What is binary search needed for? Algorithm complexity

I am reading the 2016 XGBoost paper, Section 4.1:

Time Complexity Analysis
Let d be the maximum depth of the tree and K be total number of trees. For the exact greedy algorithm, the time complexity of original spase aware algorithm is O(K * d * nnz(x) * log n). Here we use nnz(x) to denote the number of non-missing entries in the training data.
On the other hand, tree boosting on the block structure only cost O(K * d * nnz(x) + nnz(x) * log n). Here O(nnz(x) * log n) is the one time preprocessing cost that can be amortized. This analysis shows that the block structure helps to save an additional log n factor, which is significant when n is large. For the approximate algorithm, the time complexity of original algorithm with binary search is O(K * d * nnz(x) * log q). Here q is the number of proposal candidates in the dataset. While q is usually between 32 and 100, the log factor still introduces overhead. Using the block structure, we can reduce the time to O(K * d * nnz(x) + nnz(x) log B), where B is the maximum number of rows in each block. Again we can save the additional log q factor in computation.

Could someone please explain where is the aforementioned binary search used and why is it needed?

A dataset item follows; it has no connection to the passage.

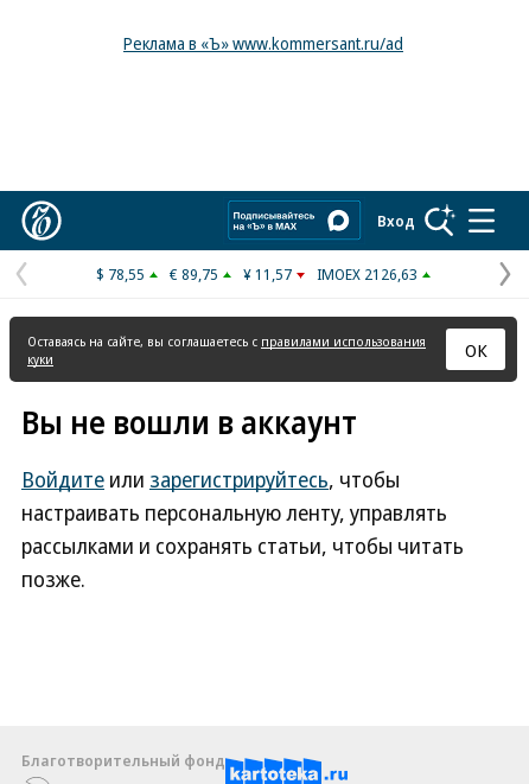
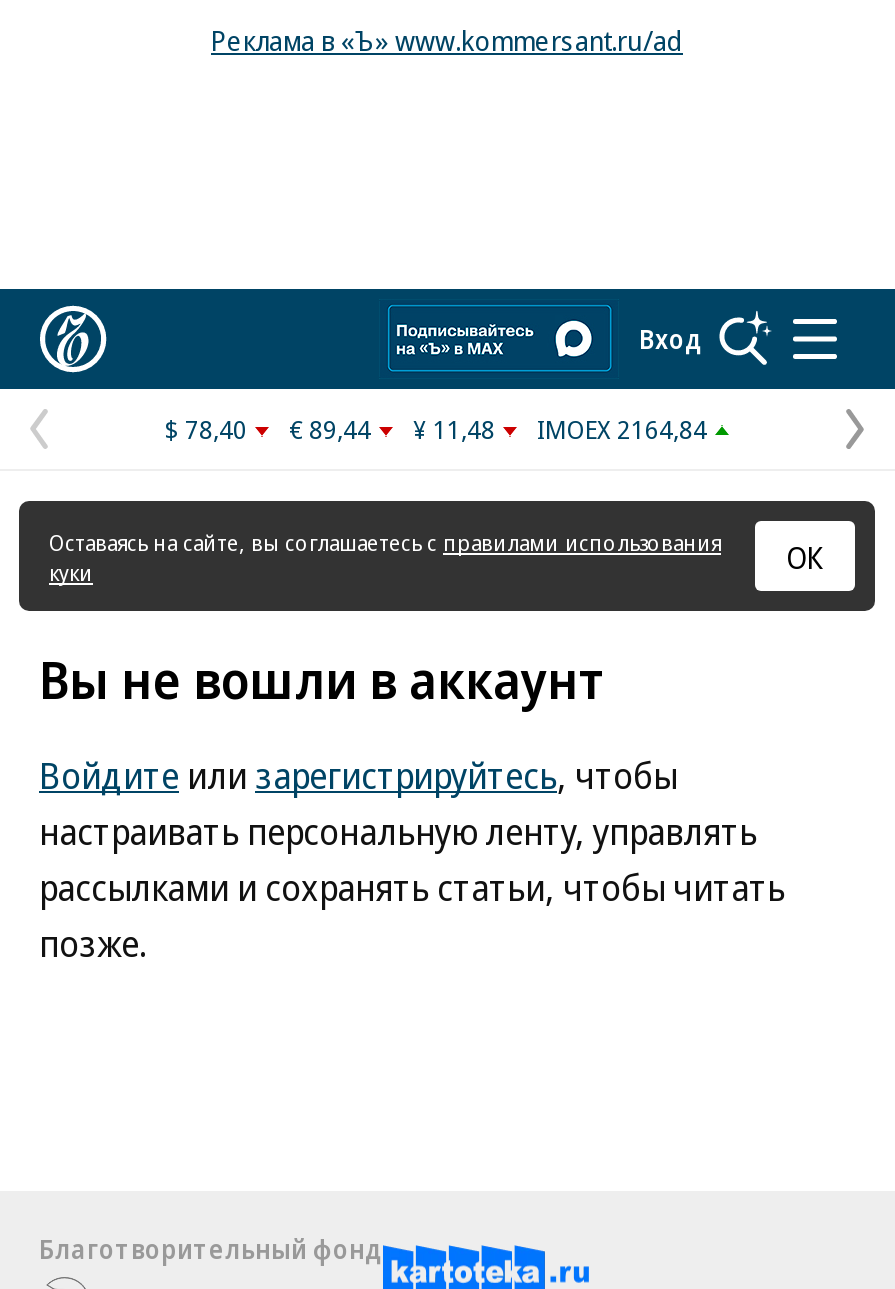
[96,263,145,285] $ 78,55 -> [165,411,247,447] $ 78,40
[170,263,218,285] € 89,75 -> [289,411,371,447] € 89,44
[243,263,292,285] ¥ 11,57 -> [413,411,495,447] ¥ 11,48
[317,263,418,285] IMOEX 2126,63 -> [537,411,707,447] IMOEX 2164,84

I googled here and there, and thought a little bit, but I could not figure this out. I found this great answer, in which @hcho3 explains how histogram-based split evaluation and finding works in the parallel setting. But there is no mention of binary search there either.

I think I understand how we obtain O(K * d * nnz(x) + nnz(x) * log n): sorting a sparse dataset takes O(nnz(x) * log n), evaluating and finding splits at each level of a tree is O(nnz(x)), hence O(K * d * nnz(x)) for d levels and K trees.

I also understand how O(K * d * nnz(x) + nnz(x) log B) complexity is obtain in the “approximate algorithm” (i.e., when we use histogram-based aggregation). I don’t think it is achievable for the exact algorithm. Please correct me if I am wrong.

What I don’t understand is where O(K * d * nnz(x) * log n) and O(K * d * nnz(x) * log q) come from. The paper mentions binary search. We use binary search on ordered arrays. The only ordering we have is that by feature values. But why would we be looking for an element with a specific feature value?

I would highly appreciate a detailed explanation or even a short hint!